YOUR ASSIGNMENT: Lines with "text": how many are there in the listing below? Reply with the number only.

DATASET RECORDS:
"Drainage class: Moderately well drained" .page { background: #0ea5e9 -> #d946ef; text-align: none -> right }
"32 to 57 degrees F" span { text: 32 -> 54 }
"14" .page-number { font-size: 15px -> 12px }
---
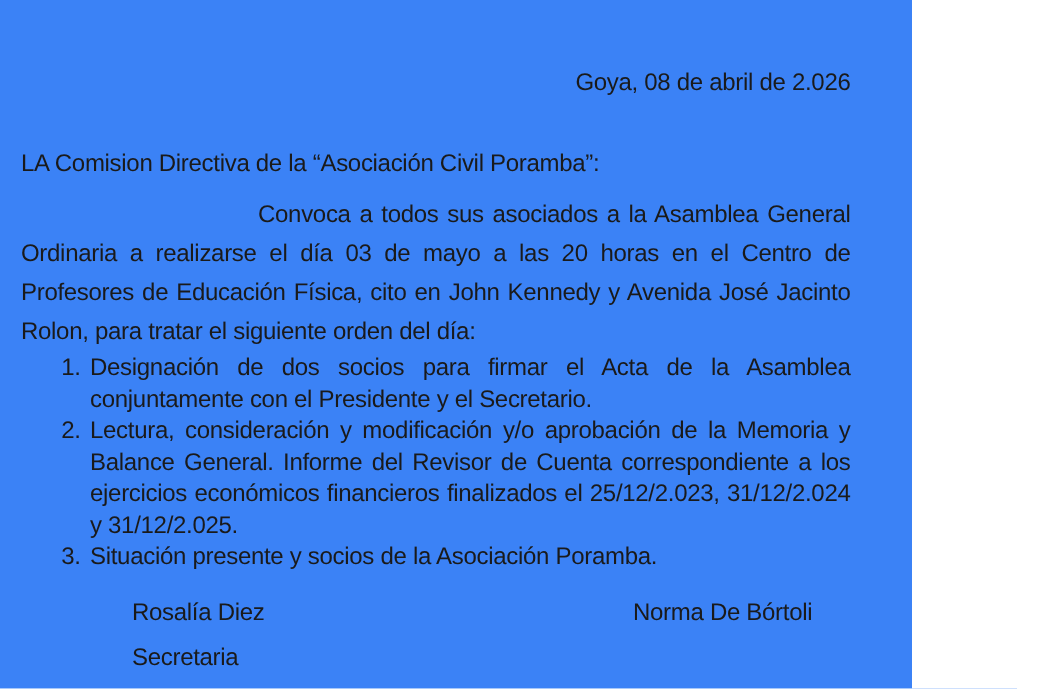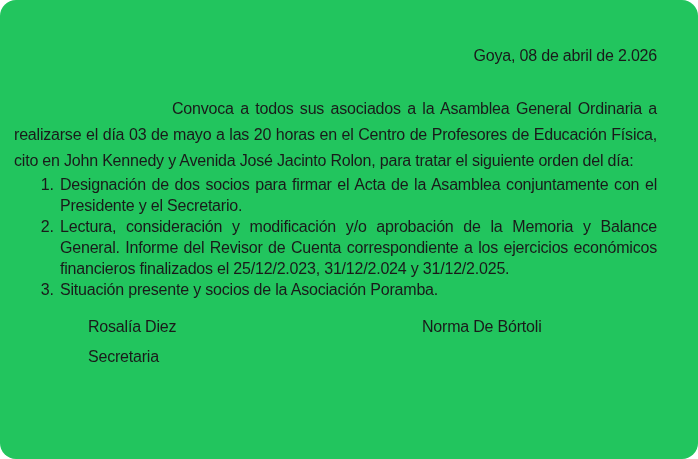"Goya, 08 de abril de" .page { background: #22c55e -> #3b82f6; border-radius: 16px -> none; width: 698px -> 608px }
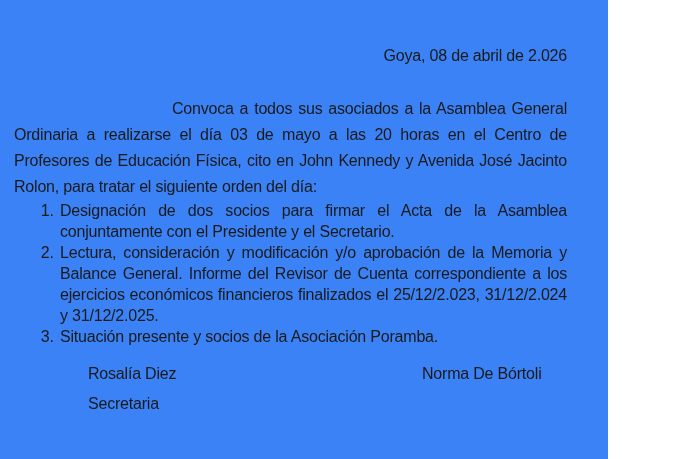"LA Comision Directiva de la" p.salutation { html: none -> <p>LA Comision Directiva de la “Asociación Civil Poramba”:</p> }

YOUR SOLUTION: 2